The Food and Drug Administration typically requires two clinical trials to confirm a result. For diseases with high unmet needs, the agency will often approve a drug based on one trial, but typically requires a second positive study to keep the approval.
In the case of Epidiolex, the FDA approved the drug for another rare epileptic disease called Lennox–Gastaut syndrome based on two clinical trials and for Dravet syndrome based on a single positive study. That left GW Pharmaceuticals in a situation where it had to finish a study for Dravet where a negative result could have major ramifications.
Fortunately, Epidiolex passed with flying colors. The data could even help boost sales.
The higher dose of 20 mg/kg/day produced a 46% reduction in convulsive seizures, while the 10 mg/kg/day dose performed even better with a 49% reduction. The data are actually a little better than the study used to gain approval where 20 mg/kg/day -- the only dose tested -- produced a 39% reduction in convulsive seizures.
Some of the difference between the two trials could be due to the placebo effect, where just the act of patients thinking that they're getting the medicine results in having fewer symptoms.
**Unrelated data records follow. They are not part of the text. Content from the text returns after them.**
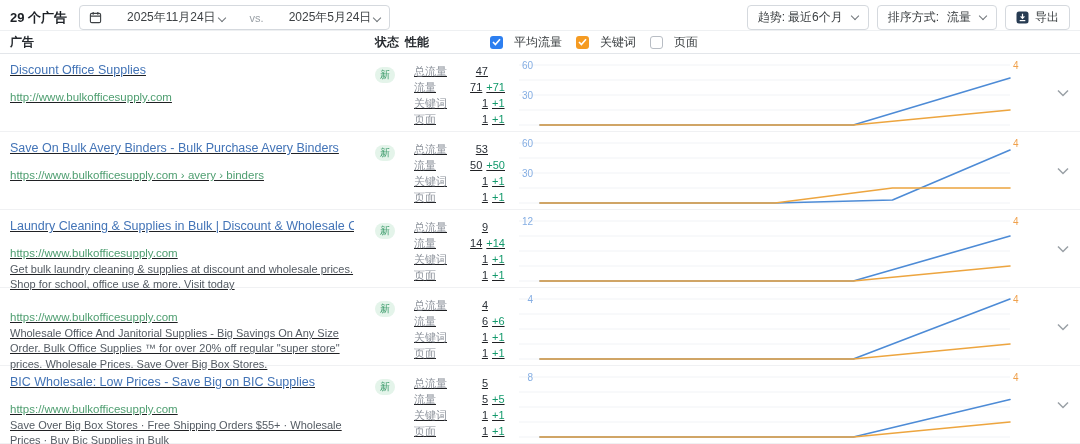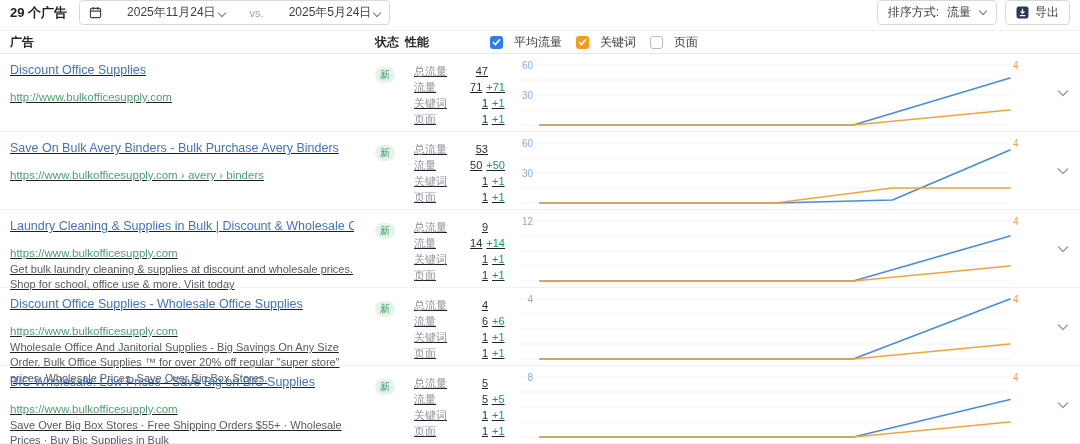--- a/index.html
+++ b/index.html
@@ -8,7 +8,7 @@
   .app { width:1080px; height:444px; position:relative; background:#fff; }
 
   
-  .toolbar { height:31px; display:flex; align-items:flex-start; justify-content:space-between;
+  .toolbar { height:31px; display:flex; align-items:flex-end; justify-content:space-between;
     padding:0 10px; border-bottom:1px solid #eef0f2; }
   .tb-left { display:flex; align-items:center; gap:12px; }
   .ads-count { font-size:13px; font-weight:bold; color:#1b1f24; }

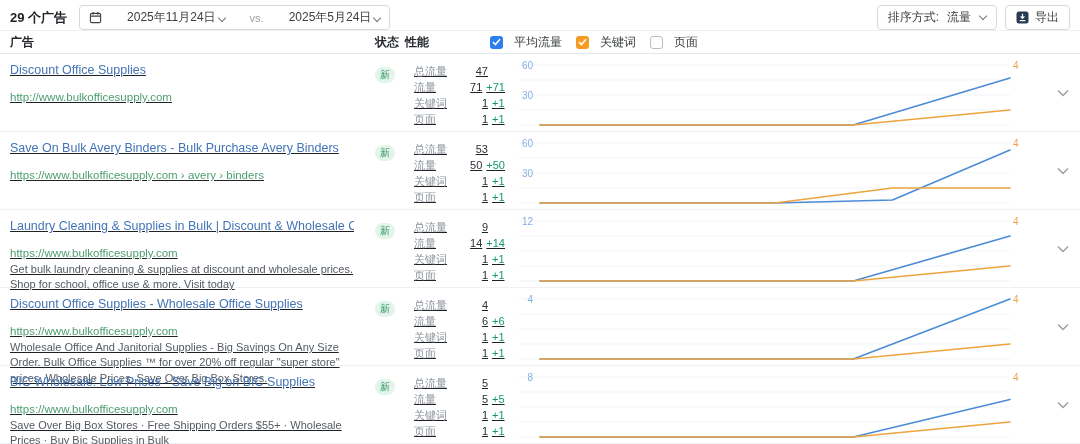--- a/index.html
+++ b/index.html
@@ -77,6 +77,11 @@
     </div>
     <div class="tb-right">
       <div class="tb-btn">
+        <span>趋势:</span>
+          <span class="val" style="margin-left:-3px;">最近6个月</span>
+          <span class="caret"></span>
+      </div>
+      <div class="tb-btn">
         <span>排序方式:</span>
           <span class="val">流量</span>
           <span class="caret"></span>

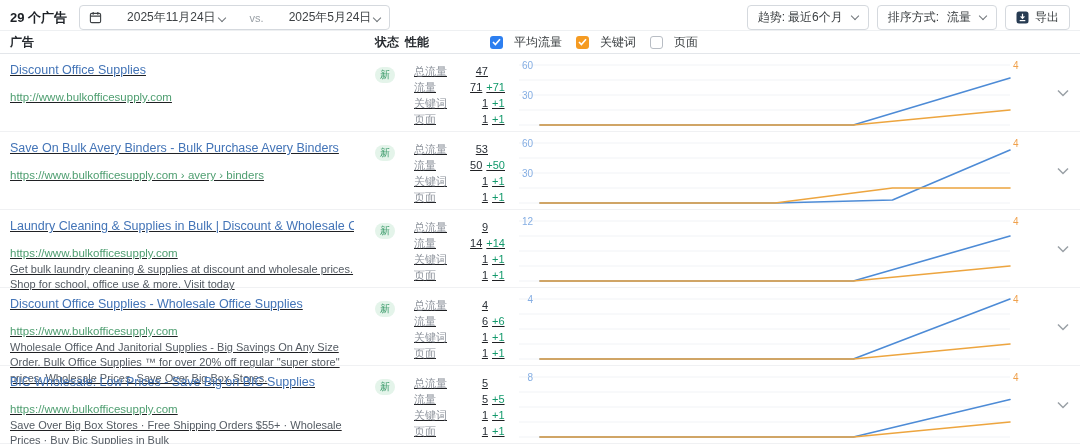--- a/index.html
+++ b/index.html
@@ -284,7 +284,6 @@
 
   <div class="row">
     <div class="col-ad">
-      <a class="ad-title">Discount Office Supplies - Wholesale Office Supplies</a>
       <div class="ad-url">https://www.bulkofficesupply.com</div>
       <div class="ad-desc">Wholesale Office And Janitorial Supplies - Big Savings On Any Size Order. Bulk Office Supplies ™ for over 20% off regular "super store" prices. Wholesale Prices. Save Over Big Box Stores.</div>
     </div>

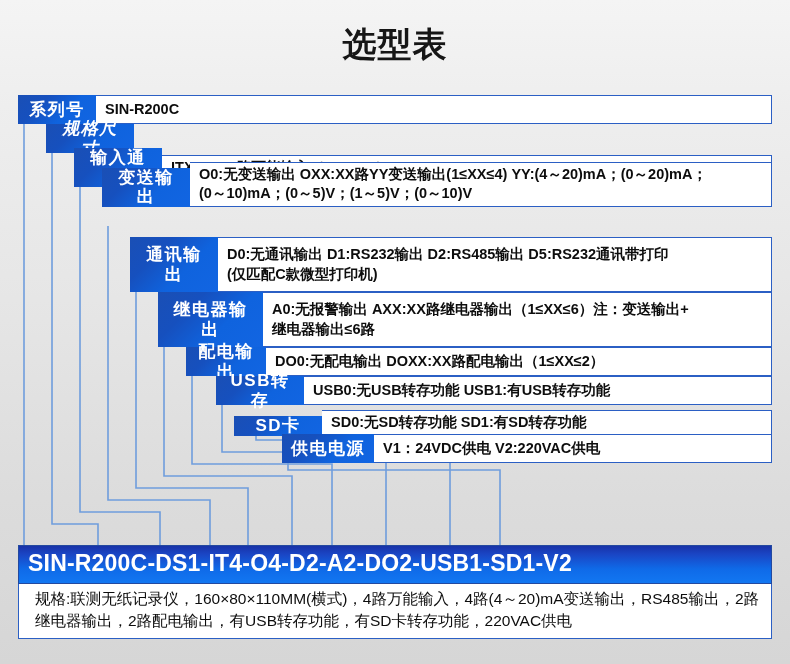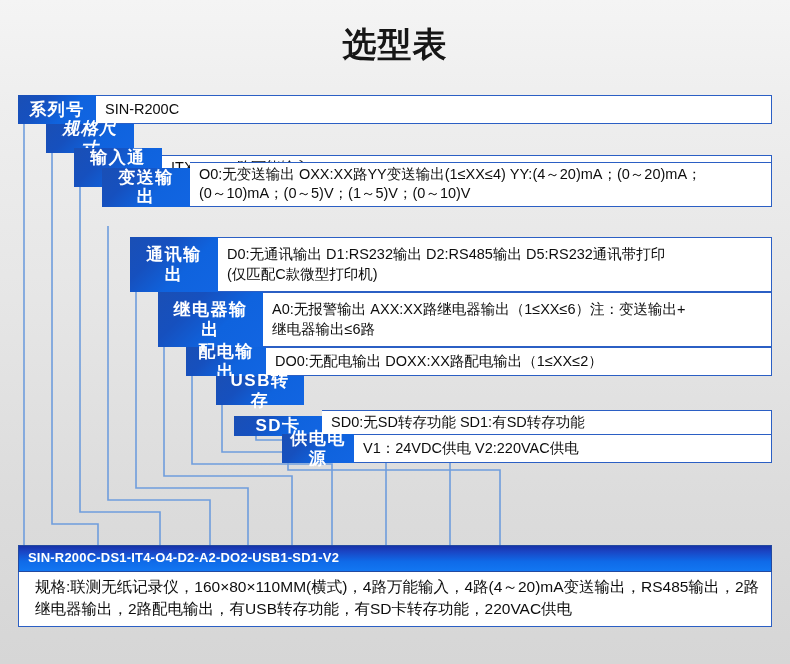--- a/index.html
+++ b/index.html
@@ -73,6 +73,7 @@
     z-index: 3;
     position: relative;
     white-space: pre-line;
+    font-weight: bold;
   }
 
   

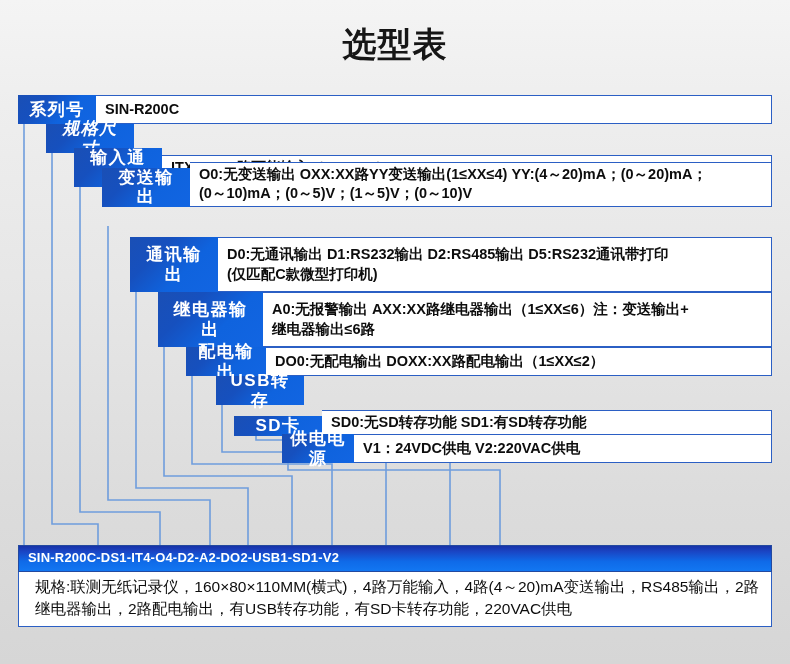--- a/index.html
+++ b/index.html
@@ -186,6 +186,7 @@
 
   <div class="spec-row" style="left:216px; top:376px; height:29px;">
     <div class="row-label" style="width:88px;">USB转存</div>
+    <div class="row-value">USB0:无USB转存功能 USB1:有USB转存功能</div>
   </div>
 
   <div class="spec-row" style="left:234px; top:405px; height:31px;align-items:flex-end;">

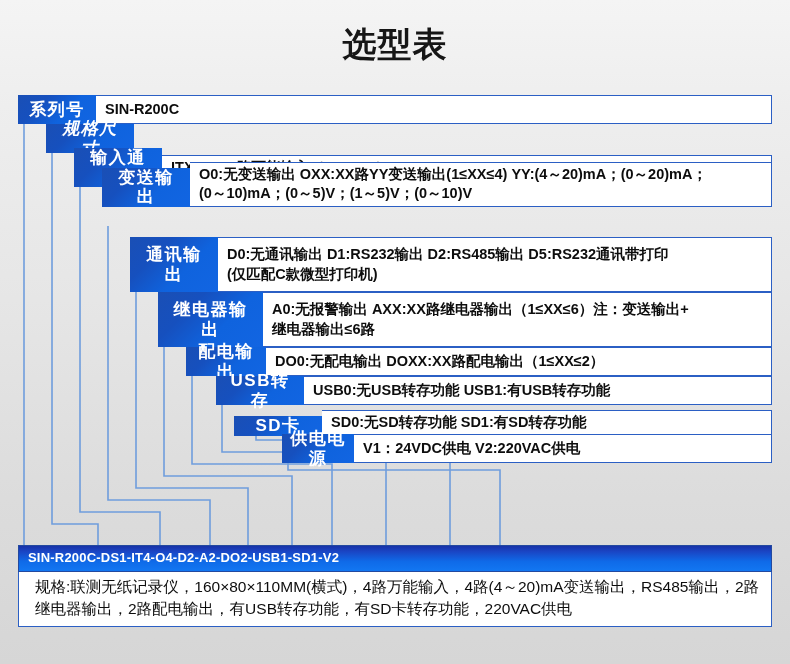--- a/index.html
+++ b/index.html
@@ -195,7 +195,7 @@
   </div>
 
   <div class="spec-row" style="left:282px; top:434px; height:29px;">
-    <div class="row-label" style="width:72px;">供电电源</div>
+    <div class="row-label" style="width:92px;">供电电源</div>
     <div class="row-value">V1：24VDC供电 V2:220VAC供电</div>
   </div>
 

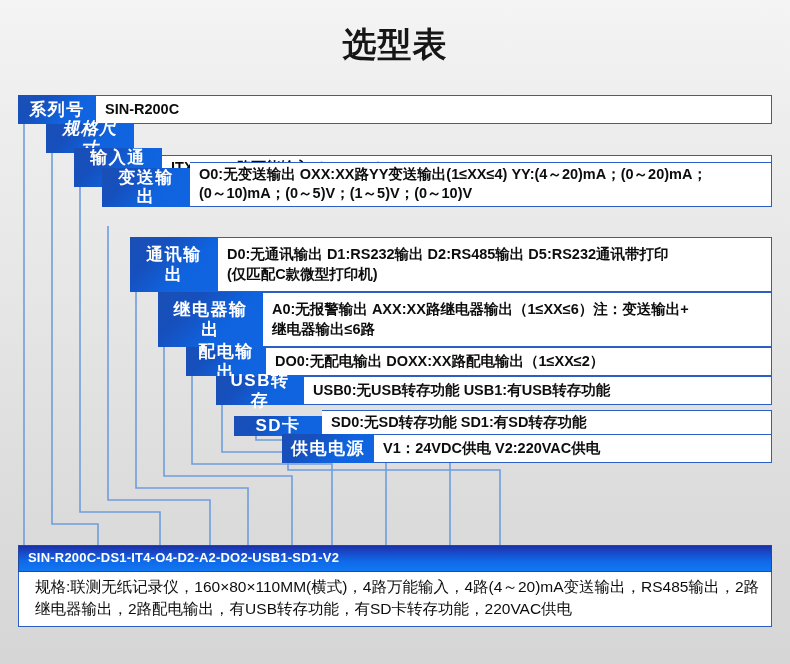--- a/index.html
+++ b/index.html
@@ -97,7 +97,7 @@
   #model-code-bar {
     background: linear-gradient(180deg, #1832a8 0%, #1a45c4 22%, #0f6ae8 62%, #1277f2 100%);
     color: #ffffff;
-    font-size: 13px;
+    font-size: 23px;
     font-weight: bold;
     letter-spacing: 0.2px;
     padding: 4px 0 5px 9px;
In the most recent trial, the placebo reduced convulsive seizures by 27%, compared with a 13% reduction in the first trial. It makes sense that the placebo effect would be stronger in the second study where some patients may have known the drug had already been shown to work on their disease.
More importantly, the lower dose working as well as -- and perhaps even better than -- the higher dose is likely good news for GW Pharmaceuticals because the side effect profile is substantially better for the lower dose. For example, in previous studies, 17% of patients taking the 20 mg/kg/day dose had high alanine aminotransferase (ALT) levels -- a sign of potential liver damage -- compared with 1% of patients taking the 10 mg/kg/day dose.
Unfortunately, GW Pharmaceuticals didn't break out the safety data and only noted that "safety data from this trial are consistent with the previous phase 3 clinical trials." Hopefully that means a similar reduction in side effect symptoms in the lower dose, but investors will have to wait until GW Pharmaceuticals presents the data at a future medical meeting to know for sure.
Read, set, launch
Even though the FDA signed off on the marketing application in June, the U.S. Drug Enforcement Agency still had to schedule the drug, which happened in September. GW Pharmaceuticals finally launched Epidiolex earlier this month, so investors won't get to see the first sales numbers until the fourth-quarter earnings report early next year.
While it's clear Epidiolex is helping patients, GW Pharmaceuticals still has to convince insurers to pay for the medication. Hopefully, the longer-than-normal leeway between approval and launch helped the company get all the kinks worked out for a majority of the insurance plans.
GW Pharmaceuticals' investors should also be keeping an eye on Zogenix (NASDAQ:ZGNX), which reported data from two late-stage studies of Fintepla (ZX008), a low-dose formulation of fenfluramine, showing the drug reduced convulsive seizures by 62.7% in Dravet syndrome patients. Zogenix has started a rolling submission of its marketing application to the FDA, setting up a likely approval next year. Fintepla has also shown promising results in Lennox-Gastaut syndrome, and Zogenix is enrolling a phase 3 study to get the drug approved for that disease as well.
With both drugs clearly helping patients, the competition between Epidiolex and Fintepla could ultimately come down to the safety profiles, so the lower dose of Epidiolex working so well in Davet syndrome patients appears to be very good news for GW Pharmaceuticals.